Arthur Counter-Battery Radar: 13 NATO Armies’ Standard for Locating Enemy Artillery — Technical Analysis

Arthur (Artillery Hunting Radar) is Saab’s mobile counter-battery radar system. It detects artillery, mortar and rocket projectiles in flight, computes their trajectory in reverse, and delivers the firing position coordinates to friendly fire direction centres within seconds of a round being detected. Operating in 13 nations — including UK, France, Norway, Denmark, Sweden, Finland, Ukraine and Australia — Arthur is the most widely deployed counter-battery radar in NATO and has received renewed orders following its combat employment in Ukraine.
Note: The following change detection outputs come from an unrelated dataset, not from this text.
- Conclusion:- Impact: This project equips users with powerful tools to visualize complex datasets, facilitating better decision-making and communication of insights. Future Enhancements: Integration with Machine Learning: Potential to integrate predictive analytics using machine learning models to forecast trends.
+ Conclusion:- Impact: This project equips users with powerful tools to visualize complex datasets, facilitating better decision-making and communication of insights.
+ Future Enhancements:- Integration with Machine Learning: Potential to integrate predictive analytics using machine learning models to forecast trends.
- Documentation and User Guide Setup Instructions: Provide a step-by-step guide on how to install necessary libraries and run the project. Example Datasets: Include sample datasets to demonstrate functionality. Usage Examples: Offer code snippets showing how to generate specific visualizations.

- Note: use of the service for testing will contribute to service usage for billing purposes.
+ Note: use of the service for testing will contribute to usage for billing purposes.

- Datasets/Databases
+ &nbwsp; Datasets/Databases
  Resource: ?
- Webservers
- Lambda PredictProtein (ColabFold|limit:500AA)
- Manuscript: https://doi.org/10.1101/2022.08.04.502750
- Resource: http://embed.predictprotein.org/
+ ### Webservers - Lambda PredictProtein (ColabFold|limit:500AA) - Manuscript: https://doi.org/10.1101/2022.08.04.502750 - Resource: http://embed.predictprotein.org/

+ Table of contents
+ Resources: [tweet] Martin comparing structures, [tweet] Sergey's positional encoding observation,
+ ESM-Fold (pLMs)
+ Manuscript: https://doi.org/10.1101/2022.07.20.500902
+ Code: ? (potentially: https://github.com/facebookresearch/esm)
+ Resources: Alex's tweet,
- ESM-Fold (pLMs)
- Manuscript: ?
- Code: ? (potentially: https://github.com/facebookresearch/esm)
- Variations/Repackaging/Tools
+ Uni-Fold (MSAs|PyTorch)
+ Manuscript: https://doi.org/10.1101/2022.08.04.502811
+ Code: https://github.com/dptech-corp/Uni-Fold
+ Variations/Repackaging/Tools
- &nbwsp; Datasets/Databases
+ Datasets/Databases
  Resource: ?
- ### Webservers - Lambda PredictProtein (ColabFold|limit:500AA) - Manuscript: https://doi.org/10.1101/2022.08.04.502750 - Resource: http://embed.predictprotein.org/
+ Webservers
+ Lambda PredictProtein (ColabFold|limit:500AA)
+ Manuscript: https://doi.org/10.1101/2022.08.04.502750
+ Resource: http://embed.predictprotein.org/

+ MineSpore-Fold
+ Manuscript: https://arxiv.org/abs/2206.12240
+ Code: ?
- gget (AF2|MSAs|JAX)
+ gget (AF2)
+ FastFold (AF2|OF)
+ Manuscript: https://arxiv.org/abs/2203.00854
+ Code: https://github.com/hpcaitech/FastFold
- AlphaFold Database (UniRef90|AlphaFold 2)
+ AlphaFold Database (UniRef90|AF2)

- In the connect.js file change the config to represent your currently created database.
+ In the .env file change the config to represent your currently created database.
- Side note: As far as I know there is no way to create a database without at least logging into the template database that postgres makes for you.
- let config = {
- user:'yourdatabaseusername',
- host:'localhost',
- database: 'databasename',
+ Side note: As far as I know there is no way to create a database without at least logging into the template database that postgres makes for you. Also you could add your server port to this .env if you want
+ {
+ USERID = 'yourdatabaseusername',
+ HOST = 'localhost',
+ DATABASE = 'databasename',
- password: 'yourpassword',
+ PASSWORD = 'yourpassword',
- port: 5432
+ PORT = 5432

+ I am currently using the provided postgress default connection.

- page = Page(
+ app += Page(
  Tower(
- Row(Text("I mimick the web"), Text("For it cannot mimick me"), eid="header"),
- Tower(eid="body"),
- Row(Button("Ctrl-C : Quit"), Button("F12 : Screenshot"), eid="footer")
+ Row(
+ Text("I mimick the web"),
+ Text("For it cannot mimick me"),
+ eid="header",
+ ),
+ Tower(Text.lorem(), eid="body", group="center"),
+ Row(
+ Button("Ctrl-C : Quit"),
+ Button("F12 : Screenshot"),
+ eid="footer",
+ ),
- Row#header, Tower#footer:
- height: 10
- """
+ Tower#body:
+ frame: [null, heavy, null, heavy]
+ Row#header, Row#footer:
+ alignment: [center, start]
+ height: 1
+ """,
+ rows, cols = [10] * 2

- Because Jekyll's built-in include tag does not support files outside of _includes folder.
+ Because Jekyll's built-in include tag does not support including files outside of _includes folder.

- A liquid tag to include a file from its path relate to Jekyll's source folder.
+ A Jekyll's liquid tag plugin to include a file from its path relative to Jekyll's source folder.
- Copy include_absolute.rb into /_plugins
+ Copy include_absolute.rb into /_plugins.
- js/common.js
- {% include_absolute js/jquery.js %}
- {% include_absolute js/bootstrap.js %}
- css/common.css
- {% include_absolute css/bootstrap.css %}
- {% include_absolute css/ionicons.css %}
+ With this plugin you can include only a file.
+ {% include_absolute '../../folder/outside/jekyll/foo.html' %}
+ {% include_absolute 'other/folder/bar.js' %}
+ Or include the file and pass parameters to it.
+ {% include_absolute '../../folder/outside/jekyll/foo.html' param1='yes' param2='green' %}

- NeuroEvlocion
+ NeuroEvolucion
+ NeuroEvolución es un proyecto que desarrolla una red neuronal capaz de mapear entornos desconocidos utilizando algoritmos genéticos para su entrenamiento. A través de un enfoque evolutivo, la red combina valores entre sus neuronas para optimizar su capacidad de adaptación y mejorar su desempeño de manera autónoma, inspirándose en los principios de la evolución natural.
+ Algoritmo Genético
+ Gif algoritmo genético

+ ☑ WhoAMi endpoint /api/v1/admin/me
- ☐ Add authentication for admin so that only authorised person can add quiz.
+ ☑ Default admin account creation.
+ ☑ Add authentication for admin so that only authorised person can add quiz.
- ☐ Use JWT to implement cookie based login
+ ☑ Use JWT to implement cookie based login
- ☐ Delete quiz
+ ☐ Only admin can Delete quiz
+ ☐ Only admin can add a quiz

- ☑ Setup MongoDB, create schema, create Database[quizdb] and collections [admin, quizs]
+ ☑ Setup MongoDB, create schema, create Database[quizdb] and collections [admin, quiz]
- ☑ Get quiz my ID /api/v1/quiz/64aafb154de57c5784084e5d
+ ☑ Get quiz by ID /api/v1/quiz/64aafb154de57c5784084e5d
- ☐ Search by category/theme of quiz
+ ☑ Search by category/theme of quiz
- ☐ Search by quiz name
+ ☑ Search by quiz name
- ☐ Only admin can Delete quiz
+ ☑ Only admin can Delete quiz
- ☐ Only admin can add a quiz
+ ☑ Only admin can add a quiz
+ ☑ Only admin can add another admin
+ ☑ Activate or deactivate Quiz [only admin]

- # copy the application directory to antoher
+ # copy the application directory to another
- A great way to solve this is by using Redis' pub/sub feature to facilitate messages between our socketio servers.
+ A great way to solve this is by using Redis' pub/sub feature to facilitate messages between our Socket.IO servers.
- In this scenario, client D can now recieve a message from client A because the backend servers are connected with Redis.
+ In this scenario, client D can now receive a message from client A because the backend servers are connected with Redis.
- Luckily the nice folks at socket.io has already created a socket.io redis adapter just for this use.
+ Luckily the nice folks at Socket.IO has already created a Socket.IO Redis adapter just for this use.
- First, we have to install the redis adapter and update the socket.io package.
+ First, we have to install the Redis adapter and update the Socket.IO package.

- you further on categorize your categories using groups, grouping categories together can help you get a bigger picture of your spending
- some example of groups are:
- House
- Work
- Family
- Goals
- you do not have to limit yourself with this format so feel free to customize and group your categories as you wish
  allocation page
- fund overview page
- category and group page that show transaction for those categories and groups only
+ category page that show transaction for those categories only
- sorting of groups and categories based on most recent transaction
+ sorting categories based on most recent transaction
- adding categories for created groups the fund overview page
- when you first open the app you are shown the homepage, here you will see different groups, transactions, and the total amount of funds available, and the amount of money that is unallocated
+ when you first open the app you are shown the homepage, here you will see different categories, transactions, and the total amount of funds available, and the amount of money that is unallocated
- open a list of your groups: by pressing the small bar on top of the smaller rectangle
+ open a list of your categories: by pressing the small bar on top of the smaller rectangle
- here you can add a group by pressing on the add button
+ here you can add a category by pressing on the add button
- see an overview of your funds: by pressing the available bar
Why Counter-Battery Radar Matters
In conventional warfare, suppressing enemy artillery is a persistent challenge. A gun or mortar position that fires and moves — “shoot and scoot” — can be almost impossible to locate through observation. Counter-battery radar (CBR) solves this by watching the sky rather than the ground: it detects the projectile a fraction of a second after launch, tracks it through the first portion of its trajectory, and extrapolates backward to the point of origin. The entire computation takes less than ten seconds. That origin coordinate is then transmitted to friendly artillery, which can engage the enemy position before it has time to relocate. Modern armies treat CBR as a force multiplier for all artillery-supported operations, not just counter-battery tasks.
Technical Specifications
| Parameter | Value |
|---|---|
| Radar Type | X-band, fully digital Doppler pulse |
| Detection Range | Up to 100 km |
| Target Types | Artillery, mortars, rockets, ballistic targets |
| Simultaneous Tracking | Multiple independent targets |
| Time to Location | Seconds |
| Mobility | Truck-mounted / tracked vehicle |
| Rapid Deployment | Yes |
Operators
13 nations: United Kingdom, France, Norway, Denmark, Sweden, Finland, Ukraine, Belgium, Australia and others.
Ukraine Combat Use
Arthur has been employed by Ukrainian forces throughout the ongoing conflict. Reports from the battlefield describe the system being used to locate Russian artillery and mortar positions, with the derived coordinates fed to Ukrainian counter-battery fires. The operational tempo — Russian artillery firing tens of thousands of rounds per day at peak — provided a genuinely demanding environment for the system’s tracking algorithms, and Arthur’s continued use by Ukraine after more than two years of conflict suggests satisfactory performance under those conditions.
Strengths
- 100 km range — covers all categories of towed and self-propelled artillery
- Simultaneous tracking of multiple independent projectiles from different firing positions
- Mobile design — rapid deployment and frequent position changes to avoid counter-detection
- 13 NATO nations validated operational approval
Limitations
- Radar emissions are detectable: active operation can reveal the system’s position to enemy direction-finding equipment
- High acquisition cost positions it primarily for brigade-level and above deployment
Competitive Landscape
| System | Origin | Range | NATO Use |
|---|---|---|---|
| Arthur | Sweden | 100 km | 13 nations |
| Q-53 Firefinder | USA | 50 km | USA + exports |
| Cobra | Germany/UK/France | 40 km | NATO |
| Ground Master 200 | France | 100+ km | France + exports |
| 1L219 Zoopark-1 | Russia | 65 km | Russia + former Soviet |
Why It Matters for Turkey
ASELSAN’s TAFICS (Artillery Fire Notification and Detection System) is Turkey’s indigenous counter-battery radar and is in Turkish Army service. TAFICS addresses the same mission as Arthur; the competitive question is range and multi-target capacity. Published open-source data suggests TAFICS operates at shorter detection ranges than Arthur’s 100 km figure. For Turkey’s artillery-intensive ground forces, a counter-battery radar with Arthur-equivalent range would provide a decisive advantage in any engagement involving long-range artillery systems. The export case for TAFICS would similarly benefit from publicly demonstrated performance at range comparable to the NATO standard.
Bottom Line
Arthur has become the reference standard for counter-battery radar in NATO because it combines a 100 km detection range, simultaneous multi-target tracking and a mobility design suited to the high-tempo fires environment of peer-on-peer warfare. Ukraine’s two-plus years of operational use under the most demanding artillery conditions in Europe since 1945 is the most comprehensive real-world validation any radar system could receive. New orders continue to follow. Turkey’s TAFICS represents the right indigenous approach; matching Arthur’s range and closing the gap in international visibility are the next milestones.